> **Task brief**:
Write out, word for word, only the lines from the one with "- Project Title: The Reclaimed Automaton Team" to the end of the data below.

** Record extracts follows **

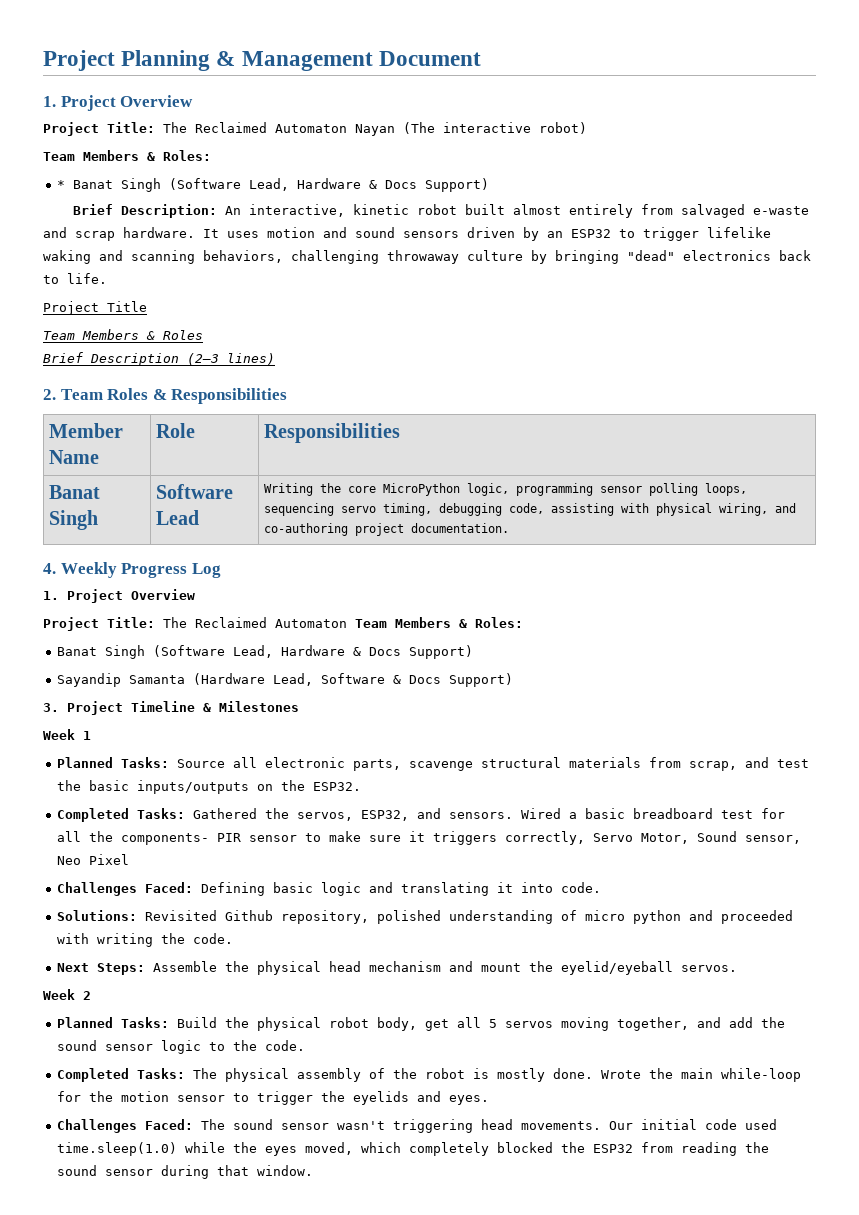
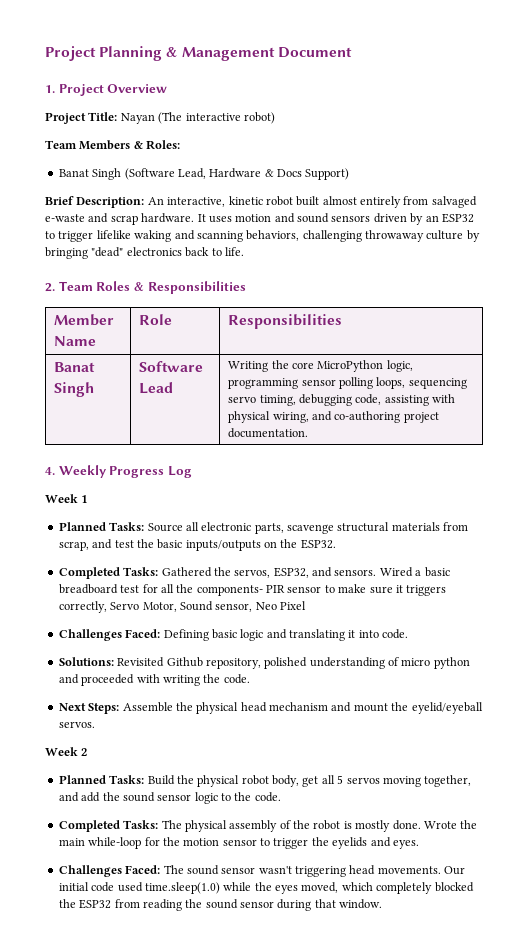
- Project Title: The Reclaimed Automaton Nayan (The interactive robot)
+ Project Title: Nayan (The interactive robot)
- * Banat Singh (Software Lead, Hardware & Docs Support)
+ Banat Singh (Software Lead, Hardware & Docs Support)
- Project Title
- Team Members & Roles
- Brief Description (2–3 lines)
  4. Weekly Progress Log
- 1. Project Overview
- Project Title: The Reclaimed Automaton Team Members & Roles:
- Banat Singh (Software Lead, Hardware & Docs Support)
- Sayandip Samanta (Hardware Lead, Software & Docs Support)
- 3. Project Timeline & Milestones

** End of Record extracts **

> **Task response**:
- Project Title: The Reclaimed Automaton Team Members & Roles:
- Banat Singh (Software Lead, Hardware & Docs Support)
- Sayandip Samanta (Hardware Lead, Software & Docs Support)
- 3. Project Timeline & Milestones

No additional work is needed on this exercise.